Wednesday, March 28, 2018
U2 Retirement Party: A Long Super-fan Essay for My Children (or, Who Has Time For Any Decent Stalking?)
In the summer of 2001, I wrote an “open letter” to U2, called “Love Rescue Me: Entering the Holy of Holies” (Image, Issue 31). You might imagine the hilarity. In it, I pretty much gave up U2 after years of mildly obsessive fandom. In the decade or so that followed, however, I continued with the completely-sane-and-legal stalking (from afar).
My kids thought the Bono poster in the office in our house was a big picture of their dad.
Like they really thought this.
So on September 19, 2017 (some sixteen years after my published lie), U2 was scheduled to come to town for the thirtieth anniversary tour of 1987’s The Joshua Tree. By now, I was forty-seven, married, the mother of two girls, a breast cancer “survivor” (meaning I’d probably be dead soon), a part-time college prof, and the author of two books.
I began—for my girls—a countdown fifteen days prior to the big 2017 concert, which we would attend along with my best friend from childhood, Laura Cerny. Laura was an added bonus, as I had seen most of my major rock n’ roll shows with her—including the original 1987 U2 concert.
Again, I declared my “retirement.”
This time, it had very little to do with the band. I just couldn’t do that stadium thing anymore: the cacophony, the ringing ears, the standing—combined with my post-cancer/post-chemo incessant hot-flashing which would likely intensify in crowds, my exhaustion after nine-thirty p.m., and my anxiety about going out at night without Tim (my unlikely husband—man, are we an unlikely pair) who really has no desire to see U2 whatsoever.
I’d pass the torch—so to speak. For me, this was all about my girls. I’d take them, and be done with it. Done with rock n’ roll. Or at least done with this aspect. I’d sing a long to the oldies station.

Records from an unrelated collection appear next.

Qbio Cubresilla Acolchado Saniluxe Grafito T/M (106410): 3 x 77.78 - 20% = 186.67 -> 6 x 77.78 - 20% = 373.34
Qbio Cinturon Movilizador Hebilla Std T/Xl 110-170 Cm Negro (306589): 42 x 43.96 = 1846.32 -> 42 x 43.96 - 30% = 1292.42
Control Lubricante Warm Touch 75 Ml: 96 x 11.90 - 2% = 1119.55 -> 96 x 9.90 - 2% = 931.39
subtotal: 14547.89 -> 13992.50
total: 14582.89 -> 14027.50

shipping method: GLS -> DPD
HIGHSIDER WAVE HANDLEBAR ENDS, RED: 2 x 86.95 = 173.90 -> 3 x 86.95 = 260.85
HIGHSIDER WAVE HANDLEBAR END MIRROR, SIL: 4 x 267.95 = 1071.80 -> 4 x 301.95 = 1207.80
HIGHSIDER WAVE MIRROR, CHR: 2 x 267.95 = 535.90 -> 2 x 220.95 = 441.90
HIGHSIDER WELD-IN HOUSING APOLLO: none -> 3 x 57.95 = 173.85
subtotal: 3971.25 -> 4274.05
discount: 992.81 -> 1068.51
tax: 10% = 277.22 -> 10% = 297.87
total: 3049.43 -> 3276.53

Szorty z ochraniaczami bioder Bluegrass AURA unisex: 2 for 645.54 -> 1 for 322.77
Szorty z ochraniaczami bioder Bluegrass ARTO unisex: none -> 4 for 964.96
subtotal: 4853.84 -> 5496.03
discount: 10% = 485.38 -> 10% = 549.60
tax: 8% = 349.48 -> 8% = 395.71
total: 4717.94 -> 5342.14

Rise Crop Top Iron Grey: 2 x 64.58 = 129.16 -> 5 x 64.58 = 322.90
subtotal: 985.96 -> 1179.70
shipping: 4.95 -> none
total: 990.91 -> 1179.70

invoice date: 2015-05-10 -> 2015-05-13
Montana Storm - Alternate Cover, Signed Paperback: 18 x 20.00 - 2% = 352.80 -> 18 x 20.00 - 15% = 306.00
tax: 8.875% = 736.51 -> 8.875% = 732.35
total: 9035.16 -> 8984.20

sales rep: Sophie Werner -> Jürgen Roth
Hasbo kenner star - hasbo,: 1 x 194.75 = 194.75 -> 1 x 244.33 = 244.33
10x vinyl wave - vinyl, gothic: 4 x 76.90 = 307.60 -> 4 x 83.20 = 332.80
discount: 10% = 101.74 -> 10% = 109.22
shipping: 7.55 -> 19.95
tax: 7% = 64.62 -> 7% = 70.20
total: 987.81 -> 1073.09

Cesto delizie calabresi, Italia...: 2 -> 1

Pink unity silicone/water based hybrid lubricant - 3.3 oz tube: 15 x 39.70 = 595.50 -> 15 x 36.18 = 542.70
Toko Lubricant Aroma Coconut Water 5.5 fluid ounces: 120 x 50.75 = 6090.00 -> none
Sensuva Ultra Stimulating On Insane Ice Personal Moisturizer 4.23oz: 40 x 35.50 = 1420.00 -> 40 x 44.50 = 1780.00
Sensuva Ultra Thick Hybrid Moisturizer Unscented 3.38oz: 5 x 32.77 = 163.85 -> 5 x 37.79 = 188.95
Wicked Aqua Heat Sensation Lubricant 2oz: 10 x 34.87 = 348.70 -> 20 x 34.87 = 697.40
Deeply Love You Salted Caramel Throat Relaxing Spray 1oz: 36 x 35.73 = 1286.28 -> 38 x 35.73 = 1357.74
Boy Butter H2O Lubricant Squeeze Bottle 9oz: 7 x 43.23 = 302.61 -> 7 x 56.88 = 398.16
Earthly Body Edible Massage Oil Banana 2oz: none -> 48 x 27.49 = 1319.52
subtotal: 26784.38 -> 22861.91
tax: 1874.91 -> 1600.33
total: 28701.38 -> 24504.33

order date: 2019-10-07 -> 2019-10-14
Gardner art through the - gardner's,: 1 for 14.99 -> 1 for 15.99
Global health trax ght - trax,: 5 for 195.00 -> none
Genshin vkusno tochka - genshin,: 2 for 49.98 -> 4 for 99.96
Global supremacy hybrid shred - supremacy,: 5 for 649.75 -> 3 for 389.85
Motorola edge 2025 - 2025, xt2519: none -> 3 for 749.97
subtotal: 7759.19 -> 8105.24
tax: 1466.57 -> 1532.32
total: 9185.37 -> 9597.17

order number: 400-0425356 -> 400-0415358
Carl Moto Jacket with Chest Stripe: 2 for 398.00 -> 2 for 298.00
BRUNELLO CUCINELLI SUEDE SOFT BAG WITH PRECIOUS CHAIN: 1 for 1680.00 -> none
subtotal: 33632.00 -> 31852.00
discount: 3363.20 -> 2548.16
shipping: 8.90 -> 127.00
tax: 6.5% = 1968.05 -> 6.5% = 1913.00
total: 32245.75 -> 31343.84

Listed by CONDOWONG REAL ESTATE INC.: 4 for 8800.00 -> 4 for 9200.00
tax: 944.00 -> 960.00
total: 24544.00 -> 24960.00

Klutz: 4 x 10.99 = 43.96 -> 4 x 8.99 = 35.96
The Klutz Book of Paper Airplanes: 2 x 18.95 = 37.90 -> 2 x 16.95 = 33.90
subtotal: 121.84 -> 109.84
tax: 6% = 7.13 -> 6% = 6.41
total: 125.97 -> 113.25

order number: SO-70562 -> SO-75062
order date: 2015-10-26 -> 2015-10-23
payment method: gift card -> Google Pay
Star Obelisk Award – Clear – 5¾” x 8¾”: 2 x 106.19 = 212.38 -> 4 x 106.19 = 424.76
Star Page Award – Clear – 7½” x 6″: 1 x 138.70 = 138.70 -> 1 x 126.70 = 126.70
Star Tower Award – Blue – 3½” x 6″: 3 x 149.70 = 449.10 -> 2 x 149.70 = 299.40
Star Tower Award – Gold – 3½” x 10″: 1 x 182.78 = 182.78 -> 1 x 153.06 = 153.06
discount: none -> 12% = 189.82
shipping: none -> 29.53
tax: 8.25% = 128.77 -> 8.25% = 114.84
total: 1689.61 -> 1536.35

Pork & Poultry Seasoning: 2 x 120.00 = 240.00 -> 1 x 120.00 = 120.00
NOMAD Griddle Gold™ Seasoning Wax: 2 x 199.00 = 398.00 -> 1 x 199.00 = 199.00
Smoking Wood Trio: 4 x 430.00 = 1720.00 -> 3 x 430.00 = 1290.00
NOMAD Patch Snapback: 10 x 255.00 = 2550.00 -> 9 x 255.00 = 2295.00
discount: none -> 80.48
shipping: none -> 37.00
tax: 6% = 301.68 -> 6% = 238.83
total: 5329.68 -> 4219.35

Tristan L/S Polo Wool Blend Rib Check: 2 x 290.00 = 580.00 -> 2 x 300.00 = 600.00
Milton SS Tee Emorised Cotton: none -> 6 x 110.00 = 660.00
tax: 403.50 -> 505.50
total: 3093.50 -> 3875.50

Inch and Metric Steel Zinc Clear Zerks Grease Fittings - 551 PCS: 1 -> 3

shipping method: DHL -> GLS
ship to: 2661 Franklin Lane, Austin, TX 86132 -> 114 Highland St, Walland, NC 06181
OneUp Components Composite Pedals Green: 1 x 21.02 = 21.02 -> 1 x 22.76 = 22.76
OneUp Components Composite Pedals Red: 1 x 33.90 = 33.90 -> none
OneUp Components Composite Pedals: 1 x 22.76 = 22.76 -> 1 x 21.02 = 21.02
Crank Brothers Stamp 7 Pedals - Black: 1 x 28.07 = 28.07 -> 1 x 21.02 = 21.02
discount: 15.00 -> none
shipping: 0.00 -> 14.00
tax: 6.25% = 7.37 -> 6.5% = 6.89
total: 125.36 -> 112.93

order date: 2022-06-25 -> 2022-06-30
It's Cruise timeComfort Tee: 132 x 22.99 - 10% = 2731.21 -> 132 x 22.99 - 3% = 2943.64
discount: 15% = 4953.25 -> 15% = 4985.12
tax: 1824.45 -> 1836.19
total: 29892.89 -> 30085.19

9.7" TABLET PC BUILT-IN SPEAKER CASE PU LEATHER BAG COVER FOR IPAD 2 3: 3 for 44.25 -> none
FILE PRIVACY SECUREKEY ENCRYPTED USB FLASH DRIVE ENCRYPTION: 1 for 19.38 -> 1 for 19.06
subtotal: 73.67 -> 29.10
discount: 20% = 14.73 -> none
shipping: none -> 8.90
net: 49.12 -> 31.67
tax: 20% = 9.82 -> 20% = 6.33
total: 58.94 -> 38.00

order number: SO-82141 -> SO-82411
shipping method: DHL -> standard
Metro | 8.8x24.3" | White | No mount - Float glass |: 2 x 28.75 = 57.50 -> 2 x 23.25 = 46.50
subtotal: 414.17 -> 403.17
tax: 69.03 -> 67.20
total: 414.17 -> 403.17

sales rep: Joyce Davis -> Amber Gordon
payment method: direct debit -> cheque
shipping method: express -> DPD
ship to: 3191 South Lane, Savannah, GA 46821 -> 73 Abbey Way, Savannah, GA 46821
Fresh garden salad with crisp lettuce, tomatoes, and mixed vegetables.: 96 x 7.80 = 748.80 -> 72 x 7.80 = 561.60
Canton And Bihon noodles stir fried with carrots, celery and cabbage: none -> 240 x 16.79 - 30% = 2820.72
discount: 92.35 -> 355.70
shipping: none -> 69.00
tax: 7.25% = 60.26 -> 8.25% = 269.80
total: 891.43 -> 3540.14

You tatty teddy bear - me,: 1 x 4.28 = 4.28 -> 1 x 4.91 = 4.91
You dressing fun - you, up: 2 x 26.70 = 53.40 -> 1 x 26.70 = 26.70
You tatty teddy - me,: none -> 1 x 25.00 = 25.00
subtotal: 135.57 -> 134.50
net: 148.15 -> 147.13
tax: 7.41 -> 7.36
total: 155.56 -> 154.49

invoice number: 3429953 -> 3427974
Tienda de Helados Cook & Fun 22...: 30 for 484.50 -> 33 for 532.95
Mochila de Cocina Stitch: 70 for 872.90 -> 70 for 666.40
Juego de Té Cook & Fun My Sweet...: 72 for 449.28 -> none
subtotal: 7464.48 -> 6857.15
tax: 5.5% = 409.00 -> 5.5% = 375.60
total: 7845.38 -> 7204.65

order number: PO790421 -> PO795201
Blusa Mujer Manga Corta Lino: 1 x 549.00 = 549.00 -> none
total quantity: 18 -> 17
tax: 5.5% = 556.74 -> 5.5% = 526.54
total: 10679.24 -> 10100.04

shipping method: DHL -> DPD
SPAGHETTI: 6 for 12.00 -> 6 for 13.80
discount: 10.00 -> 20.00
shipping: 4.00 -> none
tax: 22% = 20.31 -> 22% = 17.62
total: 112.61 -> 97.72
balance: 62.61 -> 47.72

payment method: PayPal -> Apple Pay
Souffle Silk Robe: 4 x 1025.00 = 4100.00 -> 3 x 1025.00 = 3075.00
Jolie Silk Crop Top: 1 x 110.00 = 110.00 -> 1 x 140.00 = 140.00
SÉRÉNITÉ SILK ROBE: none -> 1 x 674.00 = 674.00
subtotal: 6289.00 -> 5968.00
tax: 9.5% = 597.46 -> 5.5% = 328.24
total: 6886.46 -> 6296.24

And I now offer this countdown: On September 19, 2017, I’d retire (for real)—but I wanted to be there with my kids to celebrate the end.
Fifteen Days before U2 Retirement:
In 1987, Laura and I went to Paradise Valley Mall at the crack of dawn and waited in a real, physical line outside of a Dillard’s department store, which I guess still exists. There was no Ticketmaster. Pearl Jam had not yet fought its losing battle against the almighty ticket-selling monopoly. But, know this and know it well: Eddie Vedder was probably doing the same thing that we were in Seattle: standing in line for U2 tickets.
Yeah, I bet that even Eddie liked U2 back then.
Laura and I were not in line for tickets, though. We were in line for line tickets, tickets to tell us how to get back in line to buy the actual tickets.
A wild, frenetic tension filled the air. Given our demographics, however, we were all surprisingly polite and orderly, savvy in our rock n’ roll ways. Then, at the given hour (9 a.m.?), we marched—still in order—through back hallways and a stairway to the Box Office Counter, and there, there, we spent, like, twelve bucks each on our golden ticket that got us into our own Gen X Willy Wonka Chocolate Factory.
We didn’t even know we were Gen X yet.
This was for my first U2 concert.
Thirty years ago.
I was seventeen.
Fourteen Days before U2 Retirement:
I actually really did give up U2 for a few years in the nineties. This is true, but it's mostly a forgotten era because I lived in New York City and I was in my twenties and it's all part of that shadow existence I apparently once had: Did I really live in New York? Had I really given up U2? Who was I back then? Not this mom, this broken-bodied woman? Who was that girl-child, unruly and awkward?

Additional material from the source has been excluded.